In 2025, Vassar College basketball player Tova Gelb won the award.

===The Jules D. & Pearl D. Mazor Awards to the Outstanding Jewish High School Scholar Athletes of the Year===

Awarded to Adam Balkan (baseball), Stephanie Barnet (squash), Ben Belmont (lacrosse), Rachel Blume (softball), Dannielle Diamant (basketball), Hillary Framson (soccer), Zachary Greenberg (basketball), Ben Herman (swimming), Emily Jacobson (fencing), David Kahn (swimming), Jesse Koller (soccer), Jarryd Levine (soccer), Max Levine (baseball), Jason Liberman (basketball), Sarah Lowenthal (gymnastics), Adam Mahfouda (lacrosse), Samantha Marder (softball), David Posner (lacrosse), Chad Prince (soccer), Jon Scheyer (basketball), Jodi Schlesinger (track), Justin Simon (basketball), Mark Wohlstadter (football), and Courtney Zale (basketball).

===The Dick Steinberg Award===
Awarded to Lenny Silberman (Executive), Andy Bloom (shot put), Ron Carner (executive), Dave Cohen (football coach), Gerald Eskenazi (columnist), Jay Fiedler (football), Ken Fiedler (basketball coach), Stan Fischler (broadcasting), Alan Freedman (executive), Nicole Freedman (bicycling), Margie Goldstein-Engle (horse showing), Stan Isaacs (columnist), James Jacobs (handball), Steve Jacobson (columnist), Barry Landers (broadcaster), Nancy Moloff (wheelchair discus), Arthur Richman (baseball writer & executive), Marty Riger (basketball coach), Dick Steinberg (football general manager), Herb Turetzky (basketball), Lisa Winston (columnist), and Boyd Melson (boxer and humanitarian).

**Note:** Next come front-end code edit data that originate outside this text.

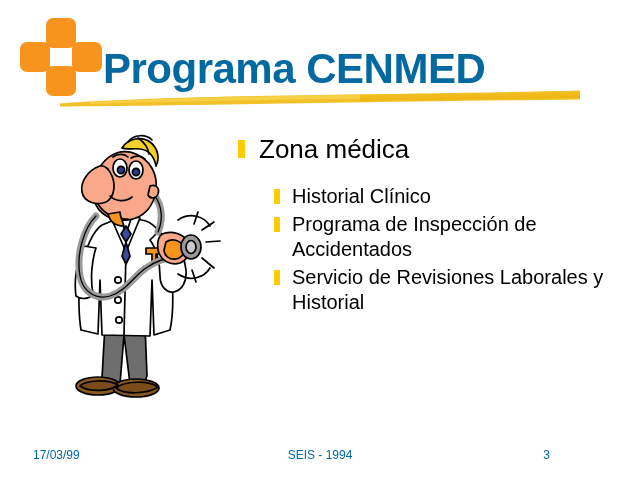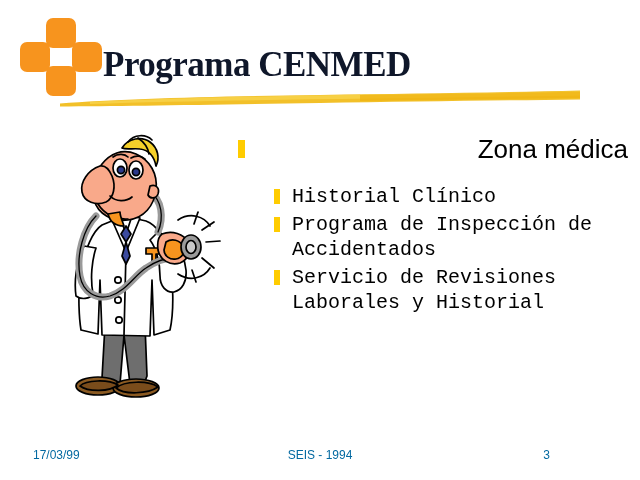--- a/index.html
+++ b/index.html
@@ -43,12 +43,12 @@
     position: absolute;
     left: 103px;
     top: 45px;
-    font-size: 35px;
+    font-size: 42px;
     font-weight: bold;
-    color: #0f172a;
+    color: #0369a1;
     letter-spacing: -0.5px;
     white-space: nowrap;
-    font-family: Liberation Serif, serif;
+    font-family: Liberation Sans, sans-serif;
   }
 
   

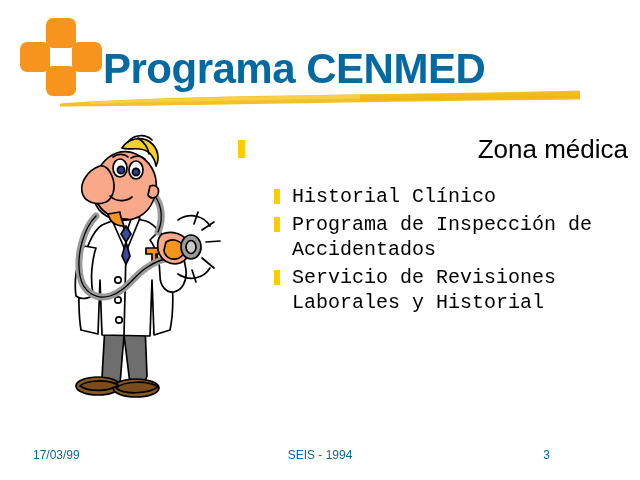--- a/index.html
+++ b/index.html
@@ -82,7 +82,6 @@
   }
   .li1 {
     margin-bottom: 6px;
-    justify-content: space-between;
   }
   .li2 {
     margin-bottom: 3px;

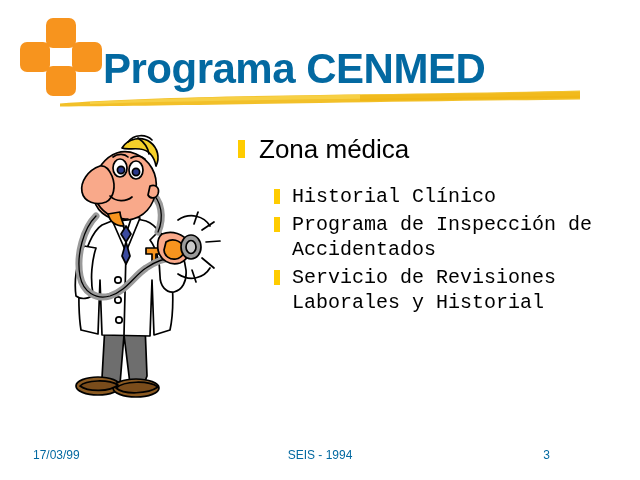--- a/index.html
+++ b/index.html
@@ -115,7 +115,6 @@
   .sub {
     margin-left: 36px;
     margin-top: 20px;
-    font-family: Liberation Mono, monospace;
   }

===The George Young Award===
The George Young Award is given to the person, Jewish or non-Jewish, who "has best exemplified the high ideals that George Young displayed."

It has been awarded to Ernie Accorsi (football), Lou Carnesecca (basketball), Preston Robert Tisch (football), George Young (football) James Metzger (lacrosse), and Joe McMahon (hockey).

==Advisory committee==
Among those serving on its advisory committee are Marty Appel, Len Berman, Howard David, Ernie Grunfeld and Paul Zimmerman.